Anoressia e bulimia nel web

In Italia ci sono 3 milioni di pazienti affetti da anoressia e bulimia e 9.000 nuovi casi ogni anno; si contano ben 260 siti web a favore dell'anoressia, con un trend in triste crescita.

Spesso si tratta di blog dove le ragazze, giovani o giovanissime, si raccontano giornalmente facendosi forza in quella che per loro è una battaglia da vincere, ma che in realtà è una pericolosissima sfida alla vita. Spesso si incitano a dimagrire con istruzioni e trucchi per non farsi scoprire. A darne notizia è il quotidiano Corriere della Sera.

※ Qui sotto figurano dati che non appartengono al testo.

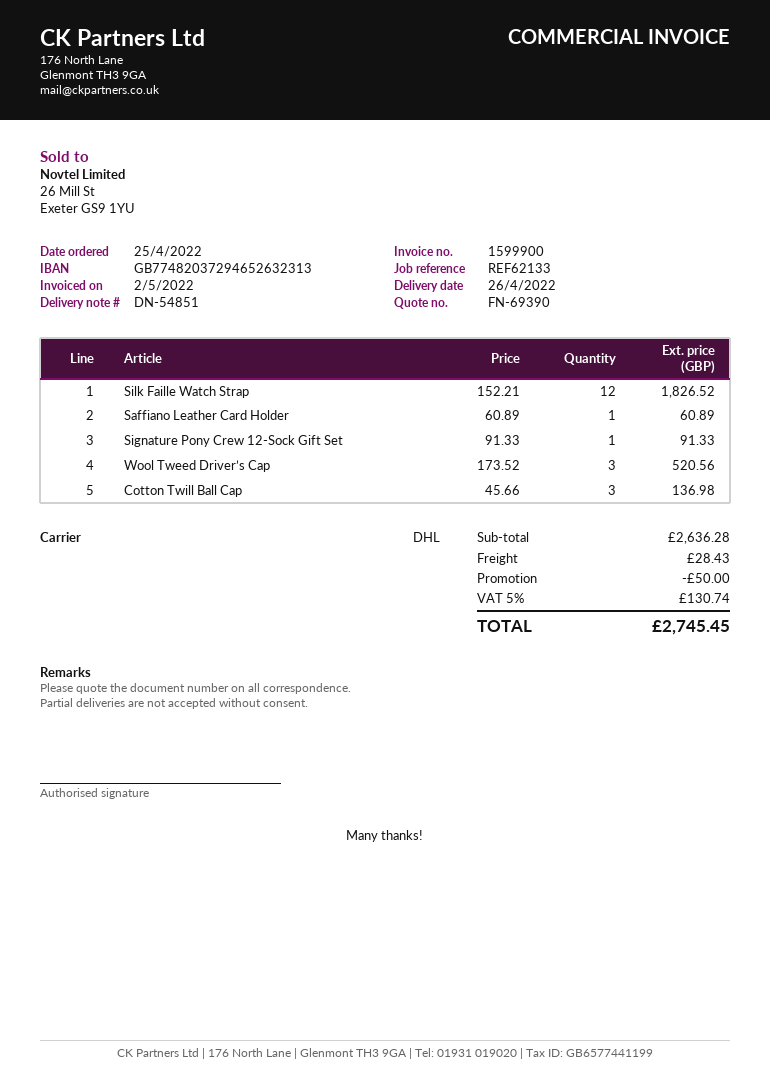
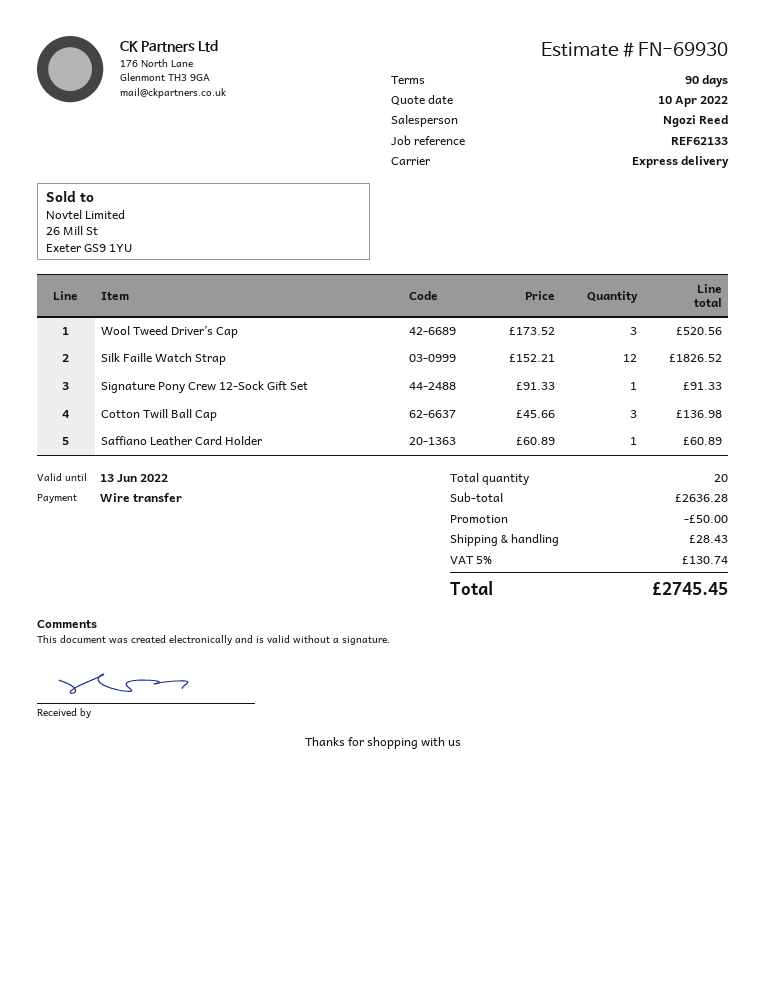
quote number: FN-69390 -> FN-69930
shipping method: DHL -> express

«Il messaggio - scrive il Corriere - aggancia la ragazza insicura e insoddisfatta di sé, del suo corpo, dei rapporti familiari: "Permettimi di presentarmi. Il mio nome è Ana. Possiamo diventare grandi socie, noi due. Investirò molto tempo con te e mi aspetto lo stesso da parte tua". Ana promette: "Ti spronerò al limite. Dovrai accettarlo, perché non puoi sfidarmi". La ragazza continua a ritornare sul blog, i chili si perdono... la mente e la vita sfuggono».

«Per limitare la raggiungibilità dei siti - spiega il Corriere della Sera -spesso vengono utilizzate sigle particolari o codici speciali con cui gli utenti possono individuare questi siti. Oltre a Ana, si utilizzano appellativi metaforici come "amica", "dio", "santità", "dea". Si trovano sezioni dedicate alle abitudini e alle pratiche per una perdita veloce di peso, con immagini di modelle, ginnaste, ballerine scarne e felici, magrissime e ricche. Messaggi subliminali, come se non bastasse la già deviata proiezione psichica della ragazza malata. Il web è pieno di queste storie, del disagio di adolescenti che invece di trovare aiuto, cadono nella rete che le sfida a peggiorare. E l'anoressia diventa un culto.

La Francia è il primo Paese che è corsa ai ripari: blog vietati.

In Italia, invece, continua a non esserci regolamentazione: i diari per le anoressiche continuano a diffondersi e non vengono di fatto contrastati».